Made from scratch, it was exacting and at times frustrating, but encouraged by Capra’s patience and sense of humour, his students rose to the challenge – and came away with a true appreciation of their mentor.

“He’s friendly and hands-on,” says second-year Culinary Arts student Melissa Ndlovu, who spent much of the evening before the luncheon cubing eggplant. Because of him and the Hokanson program, she adds, “You leave class feeling a little more inspired.”

It shows in the meal.

It begins with a sweet and savoury salad: roasted tomato, fried eggplant croutons and a generous chunk of burrata cheese. The main is a picture of oceanic democracy, represented by sea bass, lobster, squid, mussels and scampi gathered on green pea ragout. It ends with a chestnut and chocolate panna cotta, which, almost miraculously, is rich yet delicate and light.

The overall quality gives the impression that lessons have not just been learned, but taken to heart.

Perry Michetti could not have hoped for better. Earlier in the week, the day Capra arrived, the associate dean of the School of Hospitality and Culinary Arts stood before students and told them what to expect of the Hokanson Chef in Residence. “We don’t want a TV celebrity,” he said. “We want a chef.”

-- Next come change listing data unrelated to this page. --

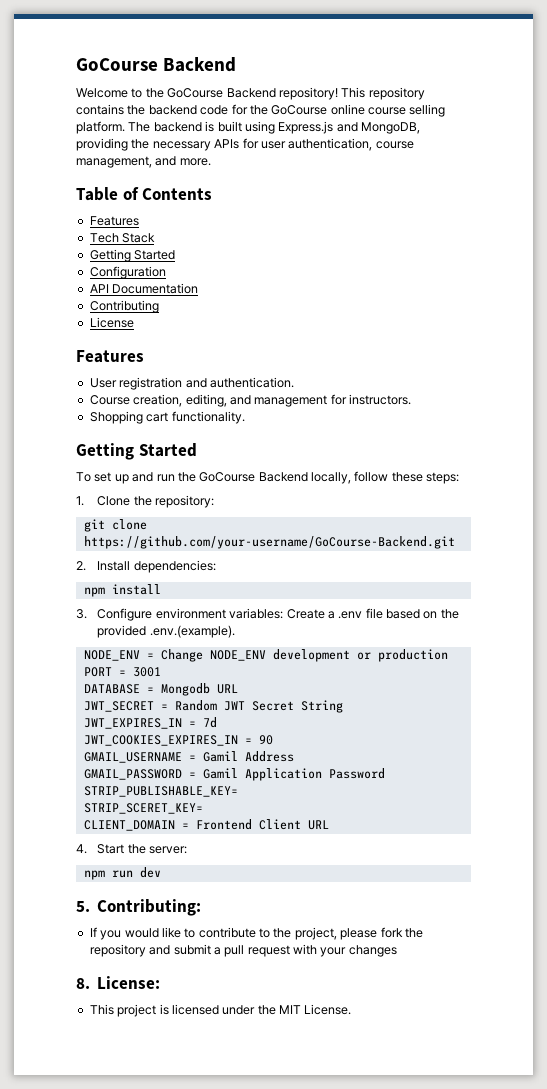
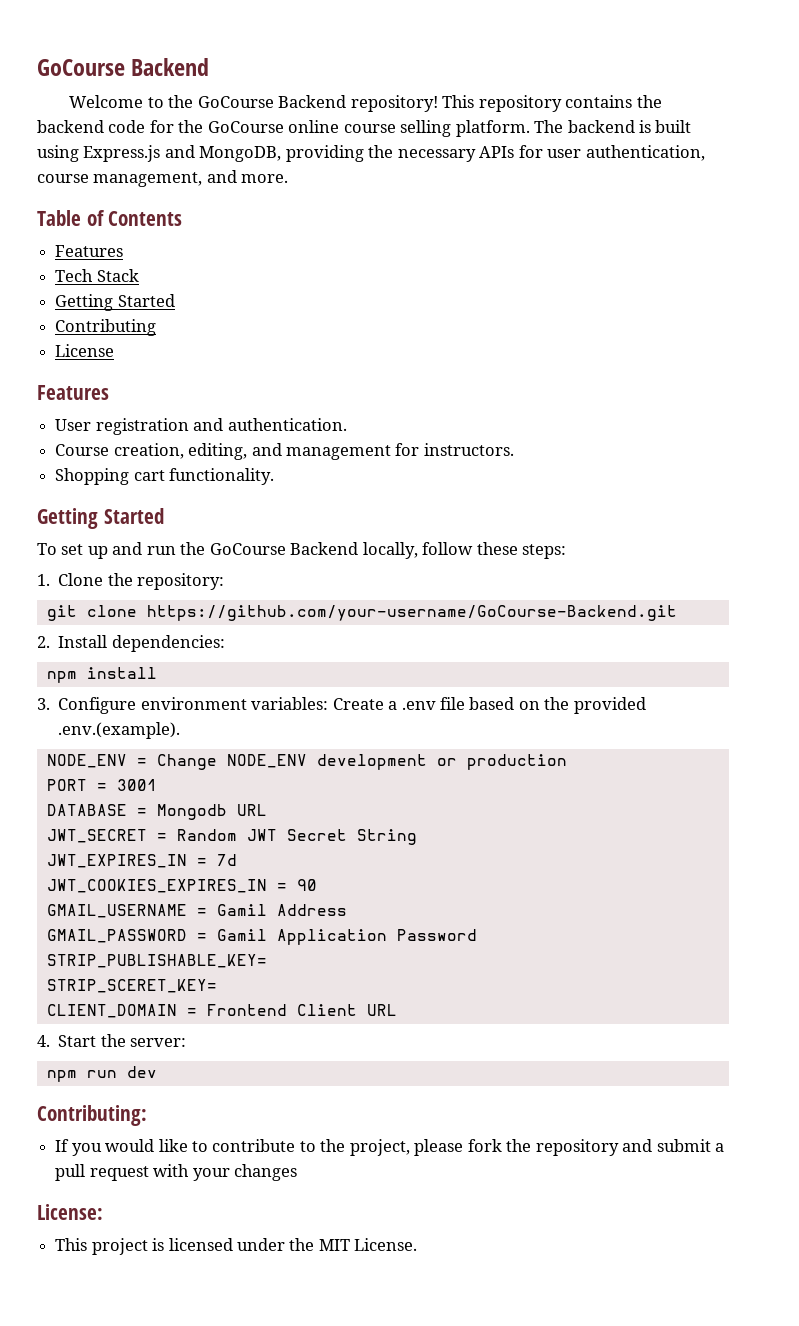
- Configuration
- API Documentation
- 5. Contributing:
+ Contributing:
- 8. License:
+ License:

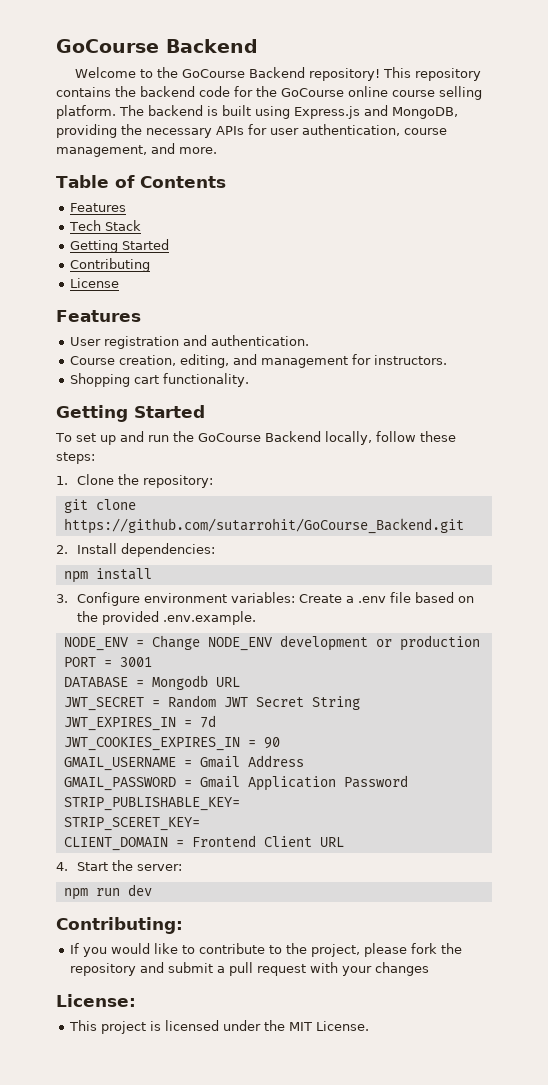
- git clone https://github.com/your-username/GoCourse-Backend.git
+ git clone https://github.com/sutarrohit/GoCourse_Backend.git
- 3. Configure environment variables: Create a .env file based on the provided .env.(example).
+ 3. Configure environment variables: Create a .env file based on the provided .env.example.
- GMAIL_USERNAME = Gamil Address
+ GMAIL_USERNAME = Gmail Address
- GMAIL_PASSWORD = Gamil Application Password
+ GMAIL_PASSWORD = Gmail Application Password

By Capra’s own logic, what they really got was the same but different. “The reality to me is that we’re all cooks,” he says.

massimo capra NAIT hokanson chef in residence teachingThe joy of cooking

For any student who entertains the remote possibility of graduating to food TV stardom, Capra’s statement (and the very fact that he, a star himself, is the one to utter it) could be taken to mean you can’t skip the basics.

It’s meant to be grounding, to increase their chances of success however high they climb, to perhaps even improve the industry overall.

But it’s also intended as comfort, right up to the level of celebrity chef.

To Capra, being a cook implies a relationship with food that may serve students in ways they likely don’t expect. With his own career having gravitated toward restaurateur, TV personality and acclaimed writer, the line – defined by exploring, tasting and creating – is a place he returns to whenever possible.

“I love being there. It makes me feel comfortable,” says Capra. “It makes me feel at home.”